→ **Collection entries**
* * * *

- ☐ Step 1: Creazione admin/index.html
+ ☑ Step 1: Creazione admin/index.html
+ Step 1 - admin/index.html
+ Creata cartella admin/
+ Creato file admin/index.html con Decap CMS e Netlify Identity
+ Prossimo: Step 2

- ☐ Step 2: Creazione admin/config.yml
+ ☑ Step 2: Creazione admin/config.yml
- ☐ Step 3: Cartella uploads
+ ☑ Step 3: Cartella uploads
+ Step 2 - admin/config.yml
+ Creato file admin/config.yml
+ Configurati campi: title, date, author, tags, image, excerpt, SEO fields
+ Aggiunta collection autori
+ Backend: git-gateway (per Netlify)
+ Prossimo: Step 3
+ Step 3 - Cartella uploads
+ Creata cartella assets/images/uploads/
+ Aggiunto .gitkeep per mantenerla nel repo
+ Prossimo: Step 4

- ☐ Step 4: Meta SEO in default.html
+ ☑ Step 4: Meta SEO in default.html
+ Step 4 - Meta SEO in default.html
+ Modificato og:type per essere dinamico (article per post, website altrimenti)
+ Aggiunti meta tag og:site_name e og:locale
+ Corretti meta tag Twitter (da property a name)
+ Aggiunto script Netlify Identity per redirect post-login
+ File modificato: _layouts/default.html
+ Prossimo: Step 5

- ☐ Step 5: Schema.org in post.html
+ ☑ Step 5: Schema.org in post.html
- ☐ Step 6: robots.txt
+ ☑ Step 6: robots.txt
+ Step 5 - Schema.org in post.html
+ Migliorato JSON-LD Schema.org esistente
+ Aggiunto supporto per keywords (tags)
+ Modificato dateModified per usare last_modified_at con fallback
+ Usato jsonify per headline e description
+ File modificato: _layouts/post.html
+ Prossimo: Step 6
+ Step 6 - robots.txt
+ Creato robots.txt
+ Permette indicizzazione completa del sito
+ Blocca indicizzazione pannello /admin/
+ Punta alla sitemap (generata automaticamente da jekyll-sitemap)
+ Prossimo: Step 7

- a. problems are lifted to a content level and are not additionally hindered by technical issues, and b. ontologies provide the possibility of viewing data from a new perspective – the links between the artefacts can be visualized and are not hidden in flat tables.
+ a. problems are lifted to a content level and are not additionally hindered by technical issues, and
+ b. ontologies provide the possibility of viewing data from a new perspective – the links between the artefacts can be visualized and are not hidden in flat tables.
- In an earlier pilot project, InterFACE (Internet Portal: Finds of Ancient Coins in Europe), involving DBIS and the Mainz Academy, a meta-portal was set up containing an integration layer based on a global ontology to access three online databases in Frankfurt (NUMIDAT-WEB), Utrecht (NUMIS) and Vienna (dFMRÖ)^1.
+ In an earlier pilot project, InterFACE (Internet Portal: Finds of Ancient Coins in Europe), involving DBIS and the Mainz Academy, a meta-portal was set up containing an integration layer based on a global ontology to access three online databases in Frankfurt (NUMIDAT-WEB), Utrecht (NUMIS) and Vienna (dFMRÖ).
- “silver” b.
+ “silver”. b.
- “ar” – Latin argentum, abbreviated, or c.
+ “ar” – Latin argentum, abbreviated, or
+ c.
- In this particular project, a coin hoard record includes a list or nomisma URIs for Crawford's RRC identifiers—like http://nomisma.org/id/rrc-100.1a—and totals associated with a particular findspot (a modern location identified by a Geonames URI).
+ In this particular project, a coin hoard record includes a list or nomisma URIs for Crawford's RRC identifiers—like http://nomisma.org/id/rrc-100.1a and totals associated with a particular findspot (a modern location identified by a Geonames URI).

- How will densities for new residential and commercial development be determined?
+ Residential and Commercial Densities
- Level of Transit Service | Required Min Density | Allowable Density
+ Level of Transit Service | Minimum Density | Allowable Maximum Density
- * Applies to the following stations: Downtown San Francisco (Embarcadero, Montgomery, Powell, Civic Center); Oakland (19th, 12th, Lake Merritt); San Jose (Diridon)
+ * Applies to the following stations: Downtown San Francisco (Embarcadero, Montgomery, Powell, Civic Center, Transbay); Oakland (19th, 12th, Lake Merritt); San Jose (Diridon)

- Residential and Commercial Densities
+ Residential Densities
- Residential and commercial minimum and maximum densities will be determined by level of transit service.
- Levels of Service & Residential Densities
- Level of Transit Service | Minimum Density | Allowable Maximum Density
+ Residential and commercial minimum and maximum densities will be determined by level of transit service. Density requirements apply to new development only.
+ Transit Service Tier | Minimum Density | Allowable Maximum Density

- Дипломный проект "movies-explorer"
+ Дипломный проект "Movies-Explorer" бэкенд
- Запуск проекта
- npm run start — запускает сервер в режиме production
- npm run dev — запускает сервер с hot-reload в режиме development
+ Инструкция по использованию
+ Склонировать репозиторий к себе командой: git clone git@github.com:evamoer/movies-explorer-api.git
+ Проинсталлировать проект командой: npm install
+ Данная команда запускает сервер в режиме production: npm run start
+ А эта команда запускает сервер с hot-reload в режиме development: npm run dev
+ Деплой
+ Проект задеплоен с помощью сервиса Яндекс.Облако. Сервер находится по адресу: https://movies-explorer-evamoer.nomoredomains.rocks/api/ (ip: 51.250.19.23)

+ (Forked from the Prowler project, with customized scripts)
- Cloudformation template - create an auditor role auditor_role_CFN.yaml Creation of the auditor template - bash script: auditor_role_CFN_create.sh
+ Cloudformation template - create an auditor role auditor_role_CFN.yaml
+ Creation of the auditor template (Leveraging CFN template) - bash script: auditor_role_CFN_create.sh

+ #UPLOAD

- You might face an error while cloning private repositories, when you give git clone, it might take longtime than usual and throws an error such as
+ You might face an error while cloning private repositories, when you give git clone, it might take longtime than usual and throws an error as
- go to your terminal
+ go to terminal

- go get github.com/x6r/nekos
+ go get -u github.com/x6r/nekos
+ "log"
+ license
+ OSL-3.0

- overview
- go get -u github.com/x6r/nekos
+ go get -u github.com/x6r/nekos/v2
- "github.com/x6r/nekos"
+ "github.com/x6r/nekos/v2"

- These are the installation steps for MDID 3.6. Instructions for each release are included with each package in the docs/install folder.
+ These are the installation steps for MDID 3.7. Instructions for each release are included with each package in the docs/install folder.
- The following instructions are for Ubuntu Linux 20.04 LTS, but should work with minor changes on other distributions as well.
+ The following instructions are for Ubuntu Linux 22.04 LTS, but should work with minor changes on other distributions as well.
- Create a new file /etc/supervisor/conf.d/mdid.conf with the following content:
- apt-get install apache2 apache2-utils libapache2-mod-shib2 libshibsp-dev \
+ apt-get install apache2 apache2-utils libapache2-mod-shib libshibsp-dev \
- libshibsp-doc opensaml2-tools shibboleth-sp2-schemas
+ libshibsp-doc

* * * *

→ **Work to be completed**
A complete answer reproduces every line of the records in which the word "utils" occurs.

→ **Exercise response**
- apt-get install apache2 apache2-utils libapache2-mod-shib2 libshibsp-dev \
+ apt-get install apache2 apache2-utils libapache2-mod-shib libshibsp-dev \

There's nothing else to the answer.